## Exercise instructions
Among the records below, find the line that has "(478, 610) none"; from there, give the lines again exactly, and stop after the line that has "(850, 555) none".

[Detected change data]
···
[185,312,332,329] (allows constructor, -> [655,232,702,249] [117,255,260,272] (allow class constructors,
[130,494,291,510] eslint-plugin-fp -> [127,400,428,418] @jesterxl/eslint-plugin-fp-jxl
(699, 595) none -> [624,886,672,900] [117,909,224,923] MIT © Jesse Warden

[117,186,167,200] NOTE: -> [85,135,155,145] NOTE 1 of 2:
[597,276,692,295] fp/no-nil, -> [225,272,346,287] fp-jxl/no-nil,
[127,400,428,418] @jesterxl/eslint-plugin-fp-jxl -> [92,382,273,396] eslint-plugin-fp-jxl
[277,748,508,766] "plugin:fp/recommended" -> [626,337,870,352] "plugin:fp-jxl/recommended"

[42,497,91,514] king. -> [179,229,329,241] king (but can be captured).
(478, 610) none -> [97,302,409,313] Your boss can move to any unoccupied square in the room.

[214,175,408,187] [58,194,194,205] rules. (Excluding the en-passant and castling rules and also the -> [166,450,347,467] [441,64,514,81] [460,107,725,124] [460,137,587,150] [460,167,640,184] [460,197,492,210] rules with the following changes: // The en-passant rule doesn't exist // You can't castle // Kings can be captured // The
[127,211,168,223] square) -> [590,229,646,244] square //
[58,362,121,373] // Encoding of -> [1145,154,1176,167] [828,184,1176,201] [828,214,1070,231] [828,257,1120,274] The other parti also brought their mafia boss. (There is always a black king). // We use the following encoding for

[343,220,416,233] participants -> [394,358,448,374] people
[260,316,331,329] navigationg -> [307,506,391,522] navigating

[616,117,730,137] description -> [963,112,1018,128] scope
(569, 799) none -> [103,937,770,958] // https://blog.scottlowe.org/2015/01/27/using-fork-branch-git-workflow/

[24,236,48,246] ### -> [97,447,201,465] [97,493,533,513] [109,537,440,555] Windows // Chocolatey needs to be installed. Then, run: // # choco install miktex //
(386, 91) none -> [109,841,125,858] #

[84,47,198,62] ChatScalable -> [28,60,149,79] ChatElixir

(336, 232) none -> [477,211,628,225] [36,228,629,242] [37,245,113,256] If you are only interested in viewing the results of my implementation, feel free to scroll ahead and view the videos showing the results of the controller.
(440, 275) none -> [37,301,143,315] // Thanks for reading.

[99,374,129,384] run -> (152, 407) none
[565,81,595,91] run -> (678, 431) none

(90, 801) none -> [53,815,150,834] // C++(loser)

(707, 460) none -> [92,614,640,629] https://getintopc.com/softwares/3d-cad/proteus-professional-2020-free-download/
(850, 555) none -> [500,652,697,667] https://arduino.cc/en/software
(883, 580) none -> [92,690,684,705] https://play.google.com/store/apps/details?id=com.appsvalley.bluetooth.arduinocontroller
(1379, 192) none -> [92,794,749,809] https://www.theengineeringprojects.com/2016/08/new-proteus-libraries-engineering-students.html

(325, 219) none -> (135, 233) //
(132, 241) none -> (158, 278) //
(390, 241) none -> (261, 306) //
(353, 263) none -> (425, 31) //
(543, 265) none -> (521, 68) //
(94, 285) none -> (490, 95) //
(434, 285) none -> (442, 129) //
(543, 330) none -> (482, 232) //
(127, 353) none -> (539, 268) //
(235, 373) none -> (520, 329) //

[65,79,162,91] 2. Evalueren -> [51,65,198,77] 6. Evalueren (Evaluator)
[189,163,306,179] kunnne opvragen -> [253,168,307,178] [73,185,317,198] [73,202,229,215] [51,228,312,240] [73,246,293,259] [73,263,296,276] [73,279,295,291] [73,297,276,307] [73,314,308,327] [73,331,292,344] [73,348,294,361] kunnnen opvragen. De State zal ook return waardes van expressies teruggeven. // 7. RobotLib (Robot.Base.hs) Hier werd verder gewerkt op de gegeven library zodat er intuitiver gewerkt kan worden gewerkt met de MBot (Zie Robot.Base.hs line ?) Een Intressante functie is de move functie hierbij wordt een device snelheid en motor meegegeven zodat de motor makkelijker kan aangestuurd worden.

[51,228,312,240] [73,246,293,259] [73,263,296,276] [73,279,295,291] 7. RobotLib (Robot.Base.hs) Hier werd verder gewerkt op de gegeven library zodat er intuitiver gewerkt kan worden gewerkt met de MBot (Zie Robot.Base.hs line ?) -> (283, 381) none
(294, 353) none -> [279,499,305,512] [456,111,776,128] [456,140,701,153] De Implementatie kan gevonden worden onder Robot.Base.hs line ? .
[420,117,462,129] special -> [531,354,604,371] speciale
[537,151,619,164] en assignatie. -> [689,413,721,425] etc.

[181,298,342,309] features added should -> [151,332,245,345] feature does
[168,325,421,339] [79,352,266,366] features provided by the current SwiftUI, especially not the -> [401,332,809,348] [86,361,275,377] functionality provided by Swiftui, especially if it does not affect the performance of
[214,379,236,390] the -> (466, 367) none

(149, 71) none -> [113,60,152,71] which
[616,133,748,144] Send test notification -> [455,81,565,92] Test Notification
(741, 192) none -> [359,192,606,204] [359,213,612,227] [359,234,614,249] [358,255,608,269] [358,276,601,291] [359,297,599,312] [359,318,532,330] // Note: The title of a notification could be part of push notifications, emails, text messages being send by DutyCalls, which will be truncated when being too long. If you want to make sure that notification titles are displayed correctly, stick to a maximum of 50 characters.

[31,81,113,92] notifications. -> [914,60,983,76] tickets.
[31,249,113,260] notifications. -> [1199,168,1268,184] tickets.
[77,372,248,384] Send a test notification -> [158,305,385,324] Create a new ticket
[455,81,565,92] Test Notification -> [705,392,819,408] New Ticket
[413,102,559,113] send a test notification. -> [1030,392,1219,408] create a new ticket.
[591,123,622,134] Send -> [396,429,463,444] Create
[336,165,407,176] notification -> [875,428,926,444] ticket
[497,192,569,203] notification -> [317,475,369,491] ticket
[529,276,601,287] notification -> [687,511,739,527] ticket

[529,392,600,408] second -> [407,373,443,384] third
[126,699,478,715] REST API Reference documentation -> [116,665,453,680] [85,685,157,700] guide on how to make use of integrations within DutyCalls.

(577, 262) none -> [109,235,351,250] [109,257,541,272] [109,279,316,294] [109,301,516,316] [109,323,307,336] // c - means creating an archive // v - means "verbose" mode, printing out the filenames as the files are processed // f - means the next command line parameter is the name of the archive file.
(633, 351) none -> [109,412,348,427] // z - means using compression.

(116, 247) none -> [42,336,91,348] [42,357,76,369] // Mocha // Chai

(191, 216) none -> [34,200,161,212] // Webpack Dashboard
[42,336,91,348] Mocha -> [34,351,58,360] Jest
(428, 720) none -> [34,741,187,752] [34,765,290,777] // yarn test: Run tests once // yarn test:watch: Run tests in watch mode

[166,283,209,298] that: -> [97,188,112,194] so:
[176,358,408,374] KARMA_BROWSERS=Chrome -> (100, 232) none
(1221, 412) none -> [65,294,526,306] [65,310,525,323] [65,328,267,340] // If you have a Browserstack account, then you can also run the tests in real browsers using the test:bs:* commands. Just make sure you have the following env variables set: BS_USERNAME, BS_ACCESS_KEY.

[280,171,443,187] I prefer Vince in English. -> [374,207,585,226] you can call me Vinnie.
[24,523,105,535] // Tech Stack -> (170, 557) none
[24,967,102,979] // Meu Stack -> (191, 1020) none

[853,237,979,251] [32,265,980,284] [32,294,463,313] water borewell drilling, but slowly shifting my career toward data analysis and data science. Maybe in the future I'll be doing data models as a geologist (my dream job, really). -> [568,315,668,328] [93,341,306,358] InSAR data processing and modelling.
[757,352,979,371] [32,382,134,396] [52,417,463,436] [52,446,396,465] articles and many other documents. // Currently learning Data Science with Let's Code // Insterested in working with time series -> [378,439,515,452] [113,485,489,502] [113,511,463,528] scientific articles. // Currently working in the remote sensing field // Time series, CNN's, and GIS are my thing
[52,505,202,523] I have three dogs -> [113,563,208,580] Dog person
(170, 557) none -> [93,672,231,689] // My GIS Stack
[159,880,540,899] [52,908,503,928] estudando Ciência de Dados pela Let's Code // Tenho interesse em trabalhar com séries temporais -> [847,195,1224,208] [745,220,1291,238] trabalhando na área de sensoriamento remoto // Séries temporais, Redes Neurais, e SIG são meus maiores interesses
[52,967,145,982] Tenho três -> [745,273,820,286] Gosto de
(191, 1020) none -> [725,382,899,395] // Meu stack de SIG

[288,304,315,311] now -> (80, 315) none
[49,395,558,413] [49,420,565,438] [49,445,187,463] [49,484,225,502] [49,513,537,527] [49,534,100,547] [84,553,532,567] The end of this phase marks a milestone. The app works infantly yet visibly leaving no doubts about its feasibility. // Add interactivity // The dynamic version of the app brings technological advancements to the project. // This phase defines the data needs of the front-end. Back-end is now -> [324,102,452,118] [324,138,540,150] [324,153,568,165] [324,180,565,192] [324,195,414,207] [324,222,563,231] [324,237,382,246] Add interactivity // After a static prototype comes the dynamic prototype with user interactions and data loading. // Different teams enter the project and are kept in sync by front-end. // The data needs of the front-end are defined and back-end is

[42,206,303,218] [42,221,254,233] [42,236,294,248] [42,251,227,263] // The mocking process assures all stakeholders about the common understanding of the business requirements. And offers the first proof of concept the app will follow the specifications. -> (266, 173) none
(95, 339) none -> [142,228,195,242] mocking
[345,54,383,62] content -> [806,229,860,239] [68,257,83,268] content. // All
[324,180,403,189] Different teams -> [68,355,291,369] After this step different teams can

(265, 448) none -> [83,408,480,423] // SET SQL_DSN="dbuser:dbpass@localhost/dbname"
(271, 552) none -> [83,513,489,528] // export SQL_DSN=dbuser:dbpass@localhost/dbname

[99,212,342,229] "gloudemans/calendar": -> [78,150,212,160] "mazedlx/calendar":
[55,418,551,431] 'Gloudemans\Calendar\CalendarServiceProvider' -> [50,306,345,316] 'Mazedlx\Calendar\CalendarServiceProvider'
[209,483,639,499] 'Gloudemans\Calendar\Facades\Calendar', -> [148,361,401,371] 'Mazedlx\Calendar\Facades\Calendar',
···
## Task result
(478, 610) none -> [97,302,409,313] Your boss can move to any unoccupied square in the room.

[214,175,408,187] [58,194,194,205] rules. (Excluding the en-passant and castling rules and also the -> [166,450,347,467] [441,64,514,81] [460,107,725,124] [460,137,587,150] [460,167,640,184] [460,197,492,210] rules with the following changes: // The en-passant rule doesn't exist // You can't castle // Kings can be captured // The
[127,211,168,223] square) -> [590,229,646,244] square //
[58,362,121,373] // Encoding of -> [1145,154,1176,167] [828,184,1176,201] [828,214,1070,231] [828,257,1120,274] The other parti also brought their mafia boss. (There is always a black king). // We use the following encoding for

[343,220,416,233] participants -> [394,358,448,374] people
[260,316,331,329] navigationg -> [307,506,391,522] navigating

[616,117,730,137] description -> [963,112,1018,128] scope
(569, 799) none -> [103,937,770,958] // https://blog.scottlowe.org/2015/01/27/using-fork-branch-git-workflow/

[24,236,48,246] ### -> [97,447,201,465] [97,493,533,513] [109,537,440,555] Windows // Chocolatey needs to be installed. Then, run: // # choco install miktex //
(386, 91) none -> [109,841,125,858] #

[84,47,198,62] ChatScalable -> [28,60,149,79] ChatElixir

(336, 232) none -> [477,211,628,225] [36,228,629,242] [37,245,113,256] If you are only interested in viewing the results of my implementation, feel free to scroll ahead and view the videos showing the results of the controller.
(440, 275) none -> [37,301,143,315] // Thanks for reading.

[99,374,129,384] run -> (152, 407) none
[565,81,595,91] run -> (678, 431) none

(90, 801) none -> [53,815,150,834] // C++(loser)

(707, 460) none -> [92,614,640,629] https://getintopc.com/softwares/3d-cad/proteus-professional-2020-free-download/
(850, 555) none -> [500,652,697,667] https://arduino.cc/en/software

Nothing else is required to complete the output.